You (beep)ing academic eggheads! You don't know (beep) . You can't deregulate this industry. You're going to wreck it. You don't know a (beep) thing!

Robert L. Crandall, CEO American Airlines, addressing a Senate lawyer prior to airline deregulation, 1977.

.
Isn't he the same guy that told that absolutely ridiculous story about guard dogs in a warehouse on the CNBC documentary?

Deregulation.....it happened.
 

Trip7

Well-Known Member
You need to do some more studying before you start crucifying the IAM about EAL. Charlie Bryan and EAL IAM were not demanding "top dollar." They were refusing to accept some of the most draconian paycuts and working conditions in industry history. That is why ALPA decided to back them and sympathy strike, even though Jack Bavis and the rest of the ALPA reps really didn't care for Bryan or the IAM.



Bull----. Deregulation didn't create more airline jobs. A general economy-wide boom during the 80s and 90s created the airline jobs, and that would have taken place regardless of whether deregulation happened or not. And then there is the argument that surreal is making about the quality of the jobs. Much like the WalMart situation: lots of jobs created, but the jobs are practically worthless and have replaced better jobs that were destroyed.
Deregulation gave way to the LLCs since you could set your own prices right? Without deregulation would SWA, JBU, Air Tran, Allegiant, Alaska, Spirit etc be around?

On the other hand, if we stayed regulated would the 80s and 90s boom led to new airlines popping up to compete based on customer service since price was fixed? If that would have been the case then you're absolutely right.
 

SlumTodd_Millionaire

Evil Landlord Capitalist
Deregulation gave way to the LLCs since you could set your own prices right? Without deregulation would SWA, JBU, Air Tran, Allegiant, Alaska, Spirit etc be around?

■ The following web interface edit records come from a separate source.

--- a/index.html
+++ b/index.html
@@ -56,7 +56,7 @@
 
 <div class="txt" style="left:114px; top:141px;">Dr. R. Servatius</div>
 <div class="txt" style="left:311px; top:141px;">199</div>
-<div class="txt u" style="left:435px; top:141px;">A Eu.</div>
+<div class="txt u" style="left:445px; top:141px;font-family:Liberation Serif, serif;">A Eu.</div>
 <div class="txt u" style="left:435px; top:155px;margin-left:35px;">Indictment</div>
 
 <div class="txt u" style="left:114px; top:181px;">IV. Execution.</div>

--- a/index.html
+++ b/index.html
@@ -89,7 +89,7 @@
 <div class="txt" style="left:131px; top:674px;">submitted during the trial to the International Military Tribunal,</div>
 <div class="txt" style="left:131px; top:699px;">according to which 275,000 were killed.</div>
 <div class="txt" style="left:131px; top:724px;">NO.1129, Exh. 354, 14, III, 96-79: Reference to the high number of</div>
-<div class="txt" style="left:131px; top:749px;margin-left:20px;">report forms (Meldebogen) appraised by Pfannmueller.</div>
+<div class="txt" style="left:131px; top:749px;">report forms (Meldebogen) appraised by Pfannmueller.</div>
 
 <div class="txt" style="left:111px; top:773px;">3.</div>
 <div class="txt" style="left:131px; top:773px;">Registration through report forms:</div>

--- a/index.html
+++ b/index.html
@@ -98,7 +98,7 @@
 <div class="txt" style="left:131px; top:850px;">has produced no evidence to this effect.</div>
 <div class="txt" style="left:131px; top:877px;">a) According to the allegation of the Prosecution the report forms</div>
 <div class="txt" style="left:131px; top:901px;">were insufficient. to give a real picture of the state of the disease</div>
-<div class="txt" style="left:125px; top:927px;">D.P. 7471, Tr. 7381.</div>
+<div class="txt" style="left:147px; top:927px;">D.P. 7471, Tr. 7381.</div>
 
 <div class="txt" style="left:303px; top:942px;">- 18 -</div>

On the other hand, if we stayed regulated would the 80s and 90s boom led to new airlines popping up to compete based on customer service since price was fixed? If that would have been the case then you're absolutely right.
It's entirely possible that the new carriers wouldn't have been created, but the demand for air travel would have been largely unchanged. The existing legacy carriers (known as "trunk" carriers during the regulation days) would have simply grown that much bigger to accommodate the increased demand, which would have actually created more and better jobs. The so-called LCCs employ fewer people to produce the same revenue because of a leaner structure, and they pay less. Pointing to the creation of a bunch of LCCs, most of which have failed since deregulation, isn't a great way to point to a growth of good jobs. It's the exact opposite.